### Supplied information
#####

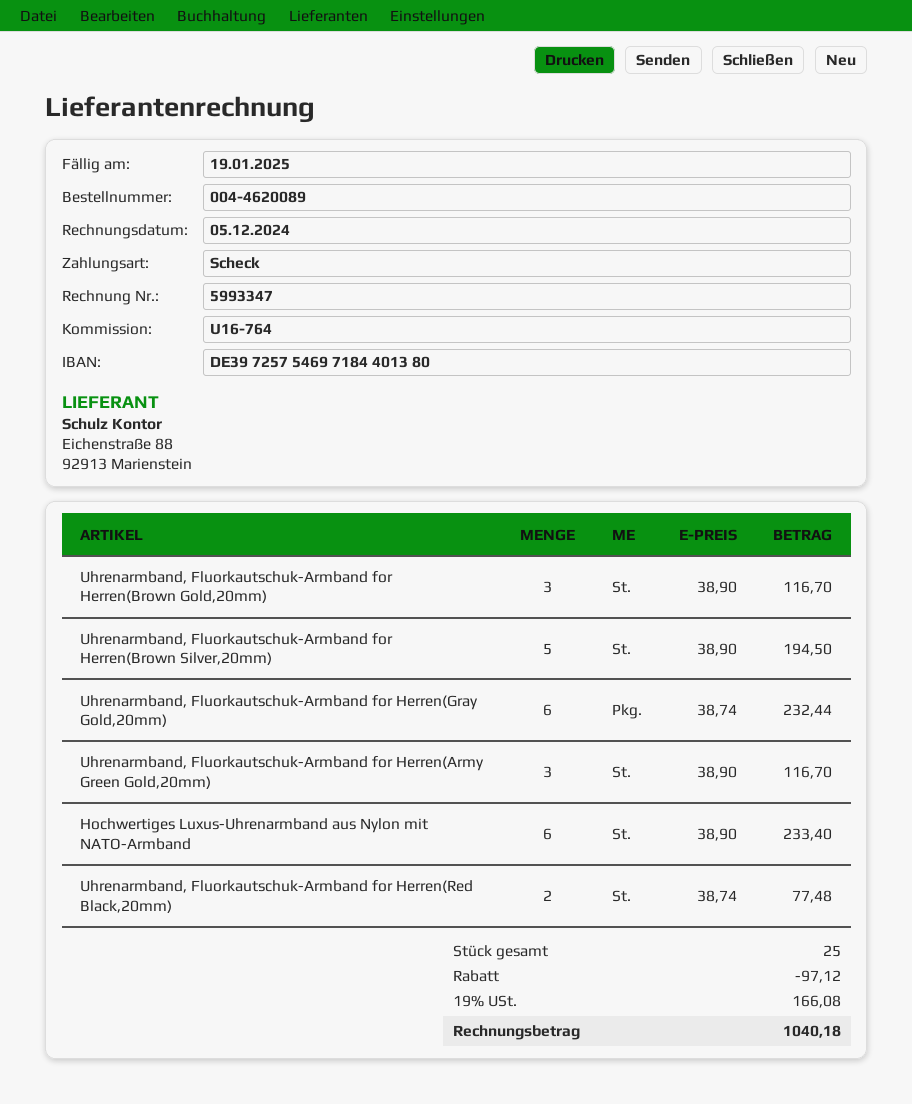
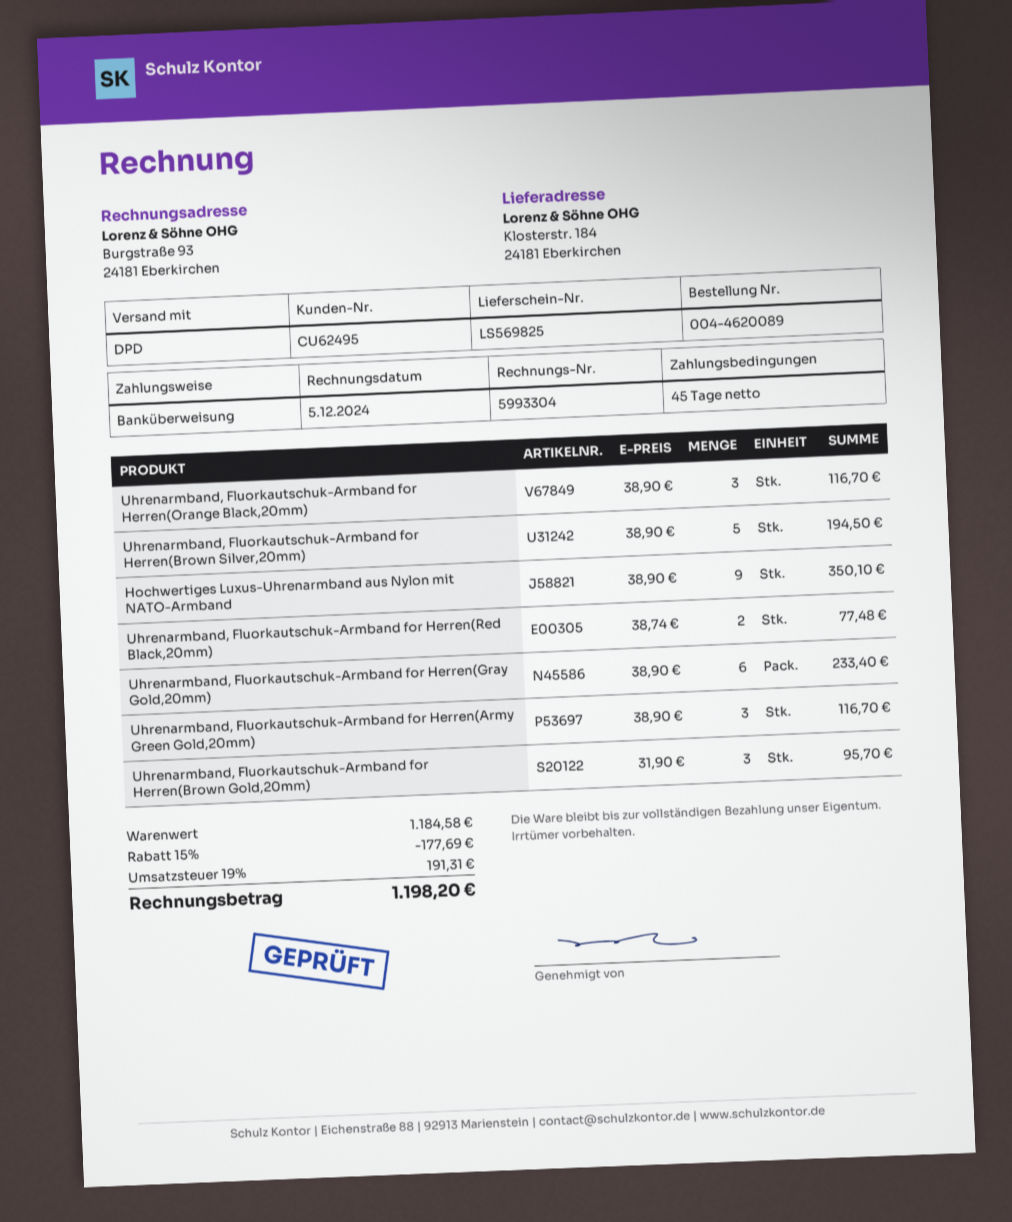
invoice number: 5993347 -> 5993304
payment method: cheque -> bank transfer
Uhrenarmband, Fluorkautschuk-Armband for Herren(Brown Gold,20mm): 3 x 38.90 = 116.70 -> 3 x 31.90 = 95.70
Uhrenarmband, Fluorkautschuk-Armband for Herren(Gray Gold,20mm): 6 x 38.74 = 232.44 -> 6 x 38.90 = 233.40
Hochwertiges Luxus-Uhrenarmband aus Nylon mit NATO-Armband: 6 x 38.90 = 233.40 -> 9 x 38.90 = 350.10
Uhrenarmband, Fluorkautschuk-Armband for Herren(Orange Black,20mm): none -> 3 x 38.90 = 116.70
discount: 97.12 -> 177.69
tax: 19% = 166.08 -> 19% = 191.31
total: 1040.18 -> 1198.20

#####

### What is needed
Check every line above for the string "Herren", and copy the ones that have it.

### Final answer
Uhrenarmband, Fluorkautschuk-Armband for Herren(Brown Gold,20mm): 3 x 38.90 = 116.70 -> 3 x 31.90 = 95.70
Uhrenarmband, Fluorkautschuk-Armband for Herren(Gray Gold,20mm): 6 x 38.74 = 232.44 -> 6 x 38.90 = 233.40
Uhrenarmband, Fluorkautschuk-Armband for Herren(Orange Black,20mm): none -> 3 x 38.90 = 116.70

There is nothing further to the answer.